According to international news organizations, the first Monkeypox cases were announced on Tuesday by Austria and Norway.

The ill person is 38 years old and lives in Austria, according to the Austrian authorities. The cause of his sickness and whether he had traveled earlier are both being scrutinized.

There are no specifics regarding the recorded infection in Norway.

Over 20 countries have reported monkeypox issues, with over 200 verified infections, according to the World Health Organization (WHO).

However, the World Health Organization’s Director for Global Infectious Hazard Preparedness, Sylvia Briand, stated on Friday that there is no need for mass vaccination against the recently discovered Monkeypox at this time.

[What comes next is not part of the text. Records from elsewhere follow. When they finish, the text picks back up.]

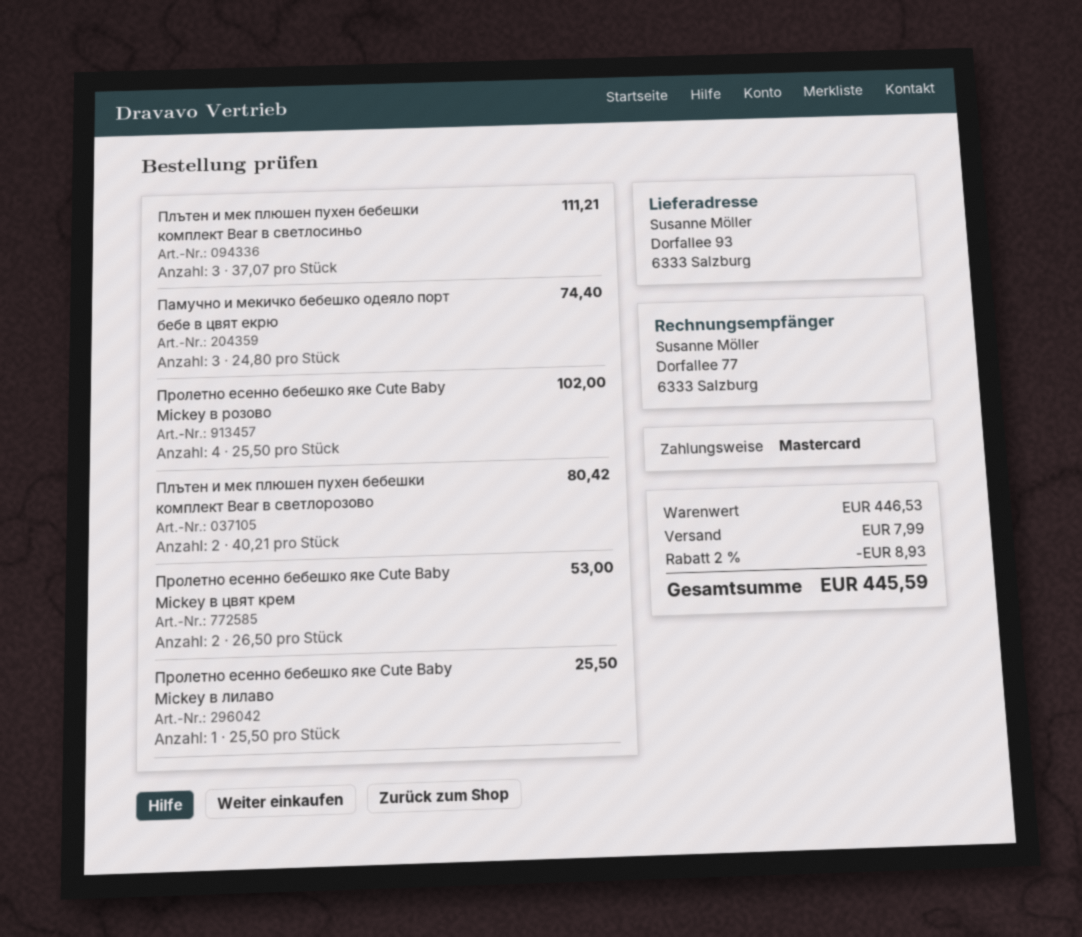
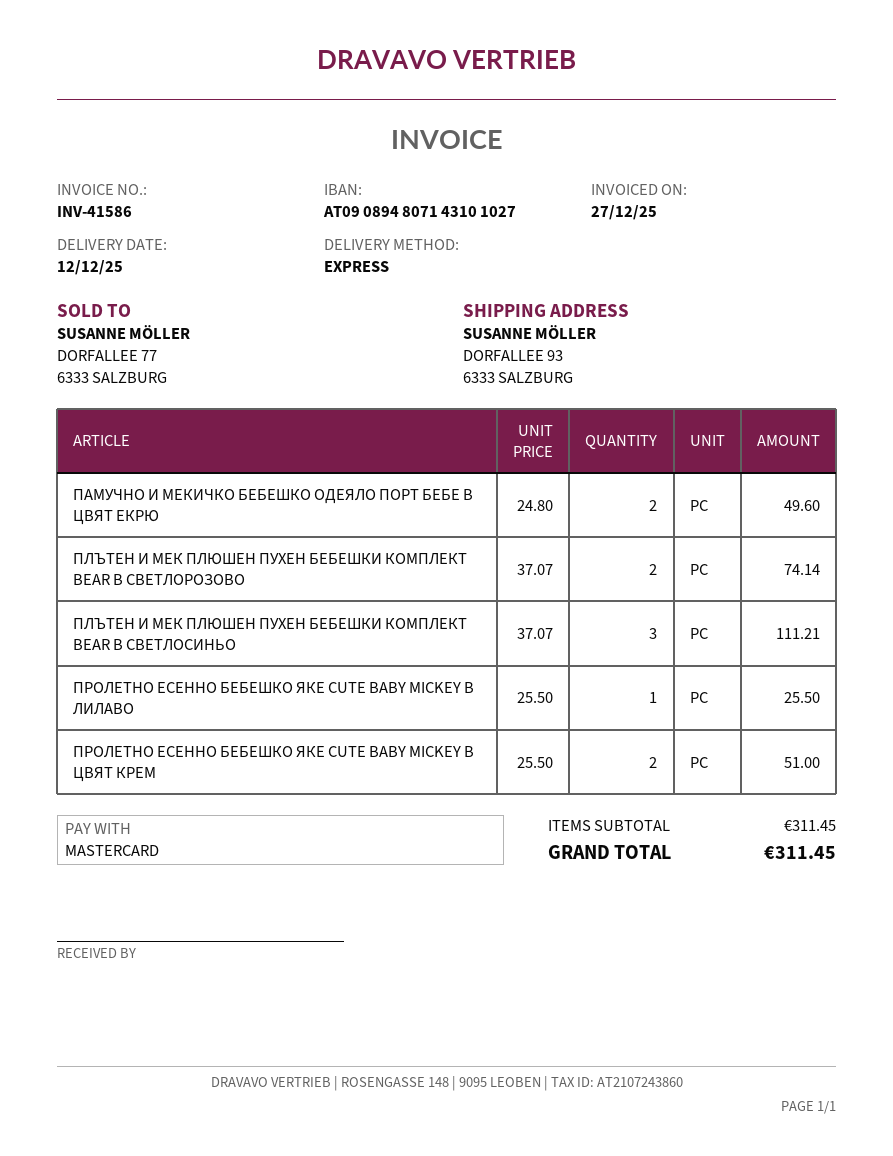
Памучно и мекичко бебешко одеяло порт бебе в цвят екрю: 3 x 24.80 = 74.40 -> 2 x 24.80 = 49.60
Пролетно есенно бебешко яке Cute Baby Mickey в розово: 4 x 25.50 = 102.00 -> none
Плътен и мек плюшен пухен бебешки комплект Bear в светлорозово: 2 x 40.21 = 80.42 -> 2 x 37.07 = 74.14
Пролетно есенно бебешко яке Cute Baby Mickey в цвят крем: 2 x 26.50 = 53.00 -> 2 x 25.50 = 51.00
subtotal: 446.53 -> 311.45
discount: 2% = 8.93 -> none
shipping: 7.99 -> none
total: 445.59 -> 311.45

She called on nations to take immediate action to curb the virus’s spread and share vaccine inventories.

“We believe that if we put in place the appropriate steps now, we should be able to control this rather easily,” Briand said during the agency’s yearly meeting.

In the same scenario, the WHO’s top official stated that in several nations in Western Africa, Monkeypox is a mild viral illness.

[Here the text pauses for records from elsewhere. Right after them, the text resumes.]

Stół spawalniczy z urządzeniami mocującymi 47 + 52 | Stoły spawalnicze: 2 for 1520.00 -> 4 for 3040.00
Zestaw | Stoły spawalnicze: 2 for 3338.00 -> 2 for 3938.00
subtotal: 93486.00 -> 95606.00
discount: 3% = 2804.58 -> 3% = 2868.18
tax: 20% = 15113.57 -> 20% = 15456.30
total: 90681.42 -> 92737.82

It has, however, circulated to many non-epidemic areas of Canada, the United States, and Europe.

“For us, the main goal right now is to contain this epidemic in non-endemic countries,” Briand added.

She added that nations should isolate and detect infected individuals early, as well as exchange information on the available smallpox vaccines and therapies.

“We don’t know precisely how many doses exist in the world, so we advise nations to come and tell us about their stockpiles at WHO.”